- PROBLEM REQUIREMENTS
When a record contains an image, skip the image and retype the rest of that record exactly.

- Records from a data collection

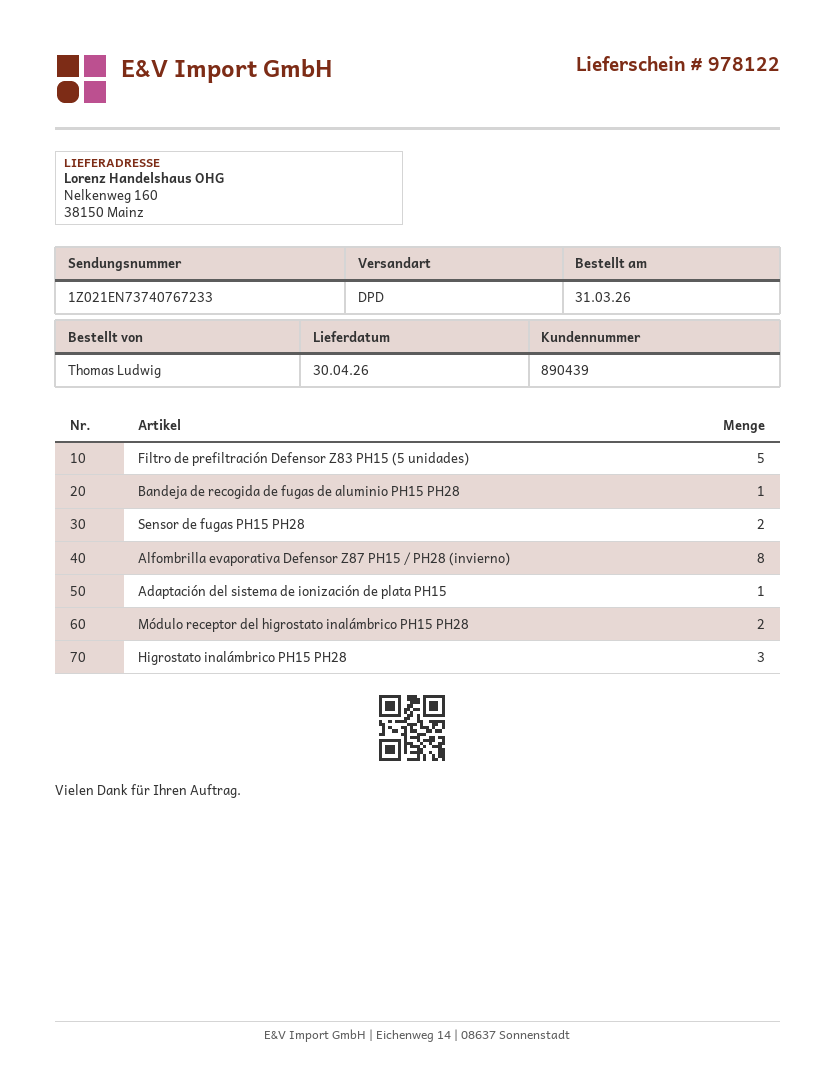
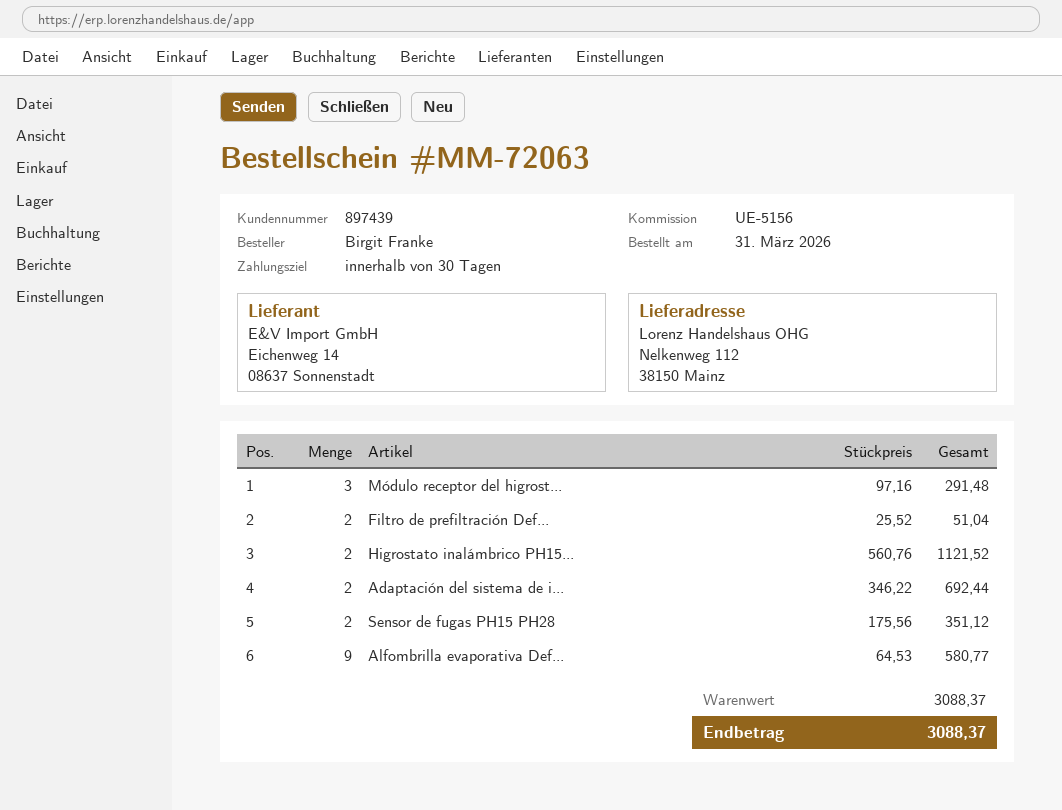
customer number: 890439 -> 897439
ordered by: Thomas Ludwig -> Birgit Franke
ship to: Nelkenweg 160, 38150 Mainz -> Nelkenweg 112, 38150 Mainz
Filtro de prefiltración Defensor Z83 PH15 (5 unidades): 5 -> 2
Bandeja de recogida de fugas de aluminio PH15 PH28: 1 -> none
Alfombrilla evaporativa Defensor Z87 PH15 / PH28 (invierno): 8 -> 9
Adaptación del sistema de ionización de plata PH15: 1 -> 2
Módulo receptor del higrostato inalámbrico PH15 PH28: 2 -> 3
Higrostato inalámbrico PH15 PH28: 3 -> 2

- RESULT FOR THIS EXERCISE
customer number: 890439 -> 897439
ordered by: Thomas Ludwig -> Birgit Franke
ship to: Nelkenweg 160, 38150 Mainz -> Nelkenweg 112, 38150 Mainz
Filtro de prefiltración Defensor Z83 PH15 (5 unidades): 5 -> 2
Bandeja de recogida de fugas de aluminio PH15 PH28: 1 -> none
Alfombrilla evaporativa Defensor Z87 PH15 / PH28 (invierno): 8 -> 9
Adaptación del sistema de ionización de plata PH15: 1 -> 2
Módulo receptor del higrostato inalámbrico PH15 PH28: 2 -> 3
Higrostato inalámbrico PH15 PH28: 3 -> 2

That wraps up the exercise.